▸ Problem requirements
Given the records below, set each one down again exactly as it reads.

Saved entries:
•••••
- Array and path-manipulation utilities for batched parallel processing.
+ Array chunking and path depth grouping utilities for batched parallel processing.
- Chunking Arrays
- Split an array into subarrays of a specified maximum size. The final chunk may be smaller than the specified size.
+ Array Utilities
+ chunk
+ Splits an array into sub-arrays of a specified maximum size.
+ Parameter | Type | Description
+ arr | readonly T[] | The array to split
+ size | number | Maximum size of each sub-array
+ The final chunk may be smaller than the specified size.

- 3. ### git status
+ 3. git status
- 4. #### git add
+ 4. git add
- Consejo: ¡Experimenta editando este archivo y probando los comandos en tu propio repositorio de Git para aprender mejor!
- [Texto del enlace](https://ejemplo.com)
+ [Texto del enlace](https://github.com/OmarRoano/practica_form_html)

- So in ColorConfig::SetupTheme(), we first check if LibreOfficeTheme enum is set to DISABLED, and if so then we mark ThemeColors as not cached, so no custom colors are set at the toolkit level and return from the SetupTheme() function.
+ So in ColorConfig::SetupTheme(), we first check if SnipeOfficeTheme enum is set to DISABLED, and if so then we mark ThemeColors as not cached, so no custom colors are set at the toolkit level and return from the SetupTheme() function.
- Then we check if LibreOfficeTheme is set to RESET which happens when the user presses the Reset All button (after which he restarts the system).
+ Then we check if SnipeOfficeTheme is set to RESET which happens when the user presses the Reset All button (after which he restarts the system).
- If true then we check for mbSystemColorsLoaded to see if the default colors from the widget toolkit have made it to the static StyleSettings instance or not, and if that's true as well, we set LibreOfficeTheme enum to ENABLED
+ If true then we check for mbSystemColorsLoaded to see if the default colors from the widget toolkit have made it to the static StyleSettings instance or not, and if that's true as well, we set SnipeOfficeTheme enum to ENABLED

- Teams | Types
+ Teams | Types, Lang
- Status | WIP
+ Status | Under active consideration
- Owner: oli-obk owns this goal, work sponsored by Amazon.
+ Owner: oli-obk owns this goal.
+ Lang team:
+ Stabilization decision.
•••••
▸ Task response
- Array and path-manipulation utilities for batched parallel processing.
+ Array chunking and path depth grouping utilities for batched parallel processing.
- Chunking Arrays
- Split an array into subarrays of a specified maximum size. The final chunk may be smaller than the specified size.
+ Array Utilities
+ chunk
+ Splits an array into sub-arrays of a specified maximum size.
+ Parameter | Type | Description
+ arr | readonly T[] | The array to split
+ size | number | Maximum size of each sub-array
+ The final chunk may be smaller than the specified size.

- 3. ### git status
+ 3. git status
- 4. #### git add
+ 4. git add
- Consejo: ¡Experimenta editando este archivo y probando los comandos en tu propio repositorio de Git para aprender mejor!
- [Texto del enlace](https://ejemplo.com)
+ [Texto del enlace](https://github.com/OmarRoano/practica_form_html)

- So in ColorConfig::SetupTheme(), we first check if LibreOfficeTheme enum is set to DISABLED, and if so then we mark ThemeColors as not cached, so no custom colors are set at the toolkit level and return from the SetupTheme() function.
+ So in ColorConfig::SetupTheme(), we first check if SnipeOfficeTheme enum is set to DISABLED, and if so then we mark ThemeColors as not cached, so no custom colors are set at the toolkit level and return from the SetupTheme() function.
- Then we check if LibreOfficeTheme is set to RESET which happens when the user presses the Reset All button (after which he restarts the system).
+ Then we check if SnipeOfficeTheme is set to RESET which happens when the user presses the Reset All button (after which he restarts the system).
- If true then we check for mbSystemColorsLoaded to see if the default colors from the widget toolkit have made it to the static StyleSettings instance or not, and if that's true as well, we set LibreOfficeTheme enum to ENABLED
+ If true then we check for mbSystemColorsLoaded to see if the default colors from the widget toolkit have made it to the static StyleSettings instance or not, and if that's true as well, we set SnipeOfficeTheme enum to ENABLED

- Teams | Types
+ Teams | Types, Lang
- Status | WIP
+ Status | Under active consideration
- Owner: oli-obk owns this goal, work sponsored by Amazon.
+ Owner: oli-obk owns this goal.
+ Lang team:
+ Stabilization decision.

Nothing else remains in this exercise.